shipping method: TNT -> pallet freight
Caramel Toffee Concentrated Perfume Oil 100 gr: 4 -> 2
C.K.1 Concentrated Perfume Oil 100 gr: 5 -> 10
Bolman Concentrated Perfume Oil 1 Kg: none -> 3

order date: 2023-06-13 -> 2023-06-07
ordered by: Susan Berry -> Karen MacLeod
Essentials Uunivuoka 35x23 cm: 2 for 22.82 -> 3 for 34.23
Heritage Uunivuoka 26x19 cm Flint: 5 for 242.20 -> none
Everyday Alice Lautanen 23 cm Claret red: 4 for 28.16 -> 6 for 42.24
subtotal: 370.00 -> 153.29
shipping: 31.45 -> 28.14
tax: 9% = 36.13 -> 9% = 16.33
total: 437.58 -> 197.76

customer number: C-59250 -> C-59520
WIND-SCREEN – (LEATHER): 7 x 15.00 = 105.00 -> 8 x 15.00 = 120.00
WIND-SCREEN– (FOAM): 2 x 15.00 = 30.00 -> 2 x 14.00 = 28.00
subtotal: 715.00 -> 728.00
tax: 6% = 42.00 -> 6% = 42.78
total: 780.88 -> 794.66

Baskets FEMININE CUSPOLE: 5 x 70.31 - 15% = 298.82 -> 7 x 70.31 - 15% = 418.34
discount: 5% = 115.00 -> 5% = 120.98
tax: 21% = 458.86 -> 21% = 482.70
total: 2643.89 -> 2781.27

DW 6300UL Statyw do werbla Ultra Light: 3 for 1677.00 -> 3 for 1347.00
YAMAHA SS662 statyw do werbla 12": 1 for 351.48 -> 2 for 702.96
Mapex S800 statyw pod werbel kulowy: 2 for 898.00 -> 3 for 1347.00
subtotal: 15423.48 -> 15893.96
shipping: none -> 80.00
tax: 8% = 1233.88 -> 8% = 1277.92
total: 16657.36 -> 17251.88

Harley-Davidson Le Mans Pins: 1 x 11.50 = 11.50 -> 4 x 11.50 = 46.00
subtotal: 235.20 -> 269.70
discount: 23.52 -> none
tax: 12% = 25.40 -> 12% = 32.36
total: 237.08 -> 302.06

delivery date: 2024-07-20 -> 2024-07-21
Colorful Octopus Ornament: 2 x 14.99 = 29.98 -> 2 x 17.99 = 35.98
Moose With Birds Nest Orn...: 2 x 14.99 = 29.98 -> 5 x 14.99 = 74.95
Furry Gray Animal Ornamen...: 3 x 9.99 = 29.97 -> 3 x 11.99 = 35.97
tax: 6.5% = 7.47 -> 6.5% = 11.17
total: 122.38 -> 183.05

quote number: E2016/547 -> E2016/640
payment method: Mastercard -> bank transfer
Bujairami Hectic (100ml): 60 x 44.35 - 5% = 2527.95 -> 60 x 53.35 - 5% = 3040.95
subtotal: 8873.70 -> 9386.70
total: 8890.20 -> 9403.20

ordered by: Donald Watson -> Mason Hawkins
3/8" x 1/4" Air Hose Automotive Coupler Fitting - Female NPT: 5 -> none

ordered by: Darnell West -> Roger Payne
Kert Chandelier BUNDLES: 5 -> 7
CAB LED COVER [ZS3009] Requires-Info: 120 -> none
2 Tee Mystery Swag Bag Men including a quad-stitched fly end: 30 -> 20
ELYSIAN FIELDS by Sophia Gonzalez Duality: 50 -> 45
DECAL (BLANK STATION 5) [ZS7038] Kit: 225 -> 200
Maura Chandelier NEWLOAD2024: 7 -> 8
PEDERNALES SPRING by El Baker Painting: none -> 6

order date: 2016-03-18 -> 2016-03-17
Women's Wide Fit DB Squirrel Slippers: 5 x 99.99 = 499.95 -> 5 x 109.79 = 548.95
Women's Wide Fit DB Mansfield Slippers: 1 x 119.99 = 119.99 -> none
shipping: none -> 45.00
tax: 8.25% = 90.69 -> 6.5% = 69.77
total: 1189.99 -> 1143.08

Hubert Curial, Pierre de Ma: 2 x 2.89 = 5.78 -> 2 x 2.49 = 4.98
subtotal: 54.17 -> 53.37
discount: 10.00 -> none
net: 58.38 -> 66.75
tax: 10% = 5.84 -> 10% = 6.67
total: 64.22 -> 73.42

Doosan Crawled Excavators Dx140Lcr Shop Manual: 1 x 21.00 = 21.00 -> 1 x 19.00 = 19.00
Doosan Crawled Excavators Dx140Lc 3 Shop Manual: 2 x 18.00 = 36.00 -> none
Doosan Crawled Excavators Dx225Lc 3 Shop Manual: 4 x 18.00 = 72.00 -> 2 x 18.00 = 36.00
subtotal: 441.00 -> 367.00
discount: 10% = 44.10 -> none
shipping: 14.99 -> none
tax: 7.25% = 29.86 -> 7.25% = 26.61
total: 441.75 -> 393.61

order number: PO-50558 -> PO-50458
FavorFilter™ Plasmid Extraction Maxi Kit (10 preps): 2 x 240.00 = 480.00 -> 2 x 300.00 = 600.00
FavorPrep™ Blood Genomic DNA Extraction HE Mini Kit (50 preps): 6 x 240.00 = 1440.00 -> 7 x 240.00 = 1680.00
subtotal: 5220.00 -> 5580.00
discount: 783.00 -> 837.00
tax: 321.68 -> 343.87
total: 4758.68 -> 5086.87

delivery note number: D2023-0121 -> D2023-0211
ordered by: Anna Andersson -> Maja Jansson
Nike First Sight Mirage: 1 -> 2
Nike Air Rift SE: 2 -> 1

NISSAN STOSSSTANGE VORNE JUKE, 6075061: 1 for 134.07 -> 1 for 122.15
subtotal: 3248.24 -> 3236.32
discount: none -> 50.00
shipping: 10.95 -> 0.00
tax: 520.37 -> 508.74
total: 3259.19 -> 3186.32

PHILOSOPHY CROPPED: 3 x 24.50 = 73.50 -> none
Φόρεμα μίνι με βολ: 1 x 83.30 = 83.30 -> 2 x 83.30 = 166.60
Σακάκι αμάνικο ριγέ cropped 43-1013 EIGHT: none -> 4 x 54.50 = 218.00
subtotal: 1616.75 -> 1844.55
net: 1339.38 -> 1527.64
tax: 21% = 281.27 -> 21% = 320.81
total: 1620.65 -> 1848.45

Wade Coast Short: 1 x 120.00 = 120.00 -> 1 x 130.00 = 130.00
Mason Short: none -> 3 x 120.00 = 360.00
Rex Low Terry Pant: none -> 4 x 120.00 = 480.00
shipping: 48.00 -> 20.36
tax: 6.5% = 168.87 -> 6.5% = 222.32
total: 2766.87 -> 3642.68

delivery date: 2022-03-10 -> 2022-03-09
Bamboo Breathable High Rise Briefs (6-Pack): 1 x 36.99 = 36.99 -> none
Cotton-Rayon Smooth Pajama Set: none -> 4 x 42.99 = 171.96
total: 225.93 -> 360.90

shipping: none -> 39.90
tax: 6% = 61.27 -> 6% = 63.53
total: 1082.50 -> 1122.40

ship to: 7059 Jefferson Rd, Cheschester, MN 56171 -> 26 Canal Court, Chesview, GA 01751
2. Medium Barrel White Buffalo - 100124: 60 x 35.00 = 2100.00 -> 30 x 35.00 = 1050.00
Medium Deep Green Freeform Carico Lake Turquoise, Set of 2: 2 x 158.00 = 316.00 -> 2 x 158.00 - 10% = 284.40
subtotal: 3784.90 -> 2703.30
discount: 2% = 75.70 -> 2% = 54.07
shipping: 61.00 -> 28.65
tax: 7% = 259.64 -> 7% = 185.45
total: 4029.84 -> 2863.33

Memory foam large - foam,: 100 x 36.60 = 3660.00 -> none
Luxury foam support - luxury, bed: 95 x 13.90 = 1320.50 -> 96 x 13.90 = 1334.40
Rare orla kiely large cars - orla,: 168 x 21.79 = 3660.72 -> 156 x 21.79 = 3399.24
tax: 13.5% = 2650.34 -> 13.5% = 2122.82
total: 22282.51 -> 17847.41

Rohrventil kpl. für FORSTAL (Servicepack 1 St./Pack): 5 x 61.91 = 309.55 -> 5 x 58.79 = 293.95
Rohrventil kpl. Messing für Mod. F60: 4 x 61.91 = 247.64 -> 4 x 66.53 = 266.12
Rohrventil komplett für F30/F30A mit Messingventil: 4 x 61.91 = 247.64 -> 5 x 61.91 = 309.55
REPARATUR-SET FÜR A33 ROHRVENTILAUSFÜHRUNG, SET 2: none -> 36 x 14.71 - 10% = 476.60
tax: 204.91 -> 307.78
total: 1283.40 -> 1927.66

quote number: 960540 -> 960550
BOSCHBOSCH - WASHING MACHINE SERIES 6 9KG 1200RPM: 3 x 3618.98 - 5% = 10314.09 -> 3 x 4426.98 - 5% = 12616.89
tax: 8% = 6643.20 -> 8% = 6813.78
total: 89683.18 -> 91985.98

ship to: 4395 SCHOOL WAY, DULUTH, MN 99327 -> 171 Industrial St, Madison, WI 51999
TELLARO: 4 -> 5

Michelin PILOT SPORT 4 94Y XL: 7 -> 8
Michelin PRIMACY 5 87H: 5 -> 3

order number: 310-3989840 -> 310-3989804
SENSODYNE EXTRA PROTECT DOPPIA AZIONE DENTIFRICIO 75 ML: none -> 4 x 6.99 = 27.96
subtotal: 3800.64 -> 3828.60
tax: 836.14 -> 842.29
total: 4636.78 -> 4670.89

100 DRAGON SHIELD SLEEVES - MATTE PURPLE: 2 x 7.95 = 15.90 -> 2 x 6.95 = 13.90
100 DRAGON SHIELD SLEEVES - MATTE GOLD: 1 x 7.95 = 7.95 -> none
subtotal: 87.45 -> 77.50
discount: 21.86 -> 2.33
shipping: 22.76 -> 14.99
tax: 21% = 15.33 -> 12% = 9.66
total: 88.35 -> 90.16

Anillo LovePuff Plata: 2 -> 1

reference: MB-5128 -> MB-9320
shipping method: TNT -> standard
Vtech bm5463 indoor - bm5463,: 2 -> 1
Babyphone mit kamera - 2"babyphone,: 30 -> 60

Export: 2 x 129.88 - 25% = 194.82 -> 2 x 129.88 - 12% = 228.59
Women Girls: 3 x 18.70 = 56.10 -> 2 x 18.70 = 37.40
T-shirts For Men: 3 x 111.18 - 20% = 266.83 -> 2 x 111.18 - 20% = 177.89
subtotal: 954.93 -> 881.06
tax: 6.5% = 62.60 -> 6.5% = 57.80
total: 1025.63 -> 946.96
——
**Exercise prompt:**
Show every line in the entries where the string "Perfume" occurs.

**Solution to the exercise:**
Caramel Toffee Concentrated Perfume Oil 100 gr: 4 -> 2
C.K.1 Concentrated Perfume Oil 100 gr: 5 -> 10
Bolman Concentrated Perfume Oil 1 Kg: none -> 3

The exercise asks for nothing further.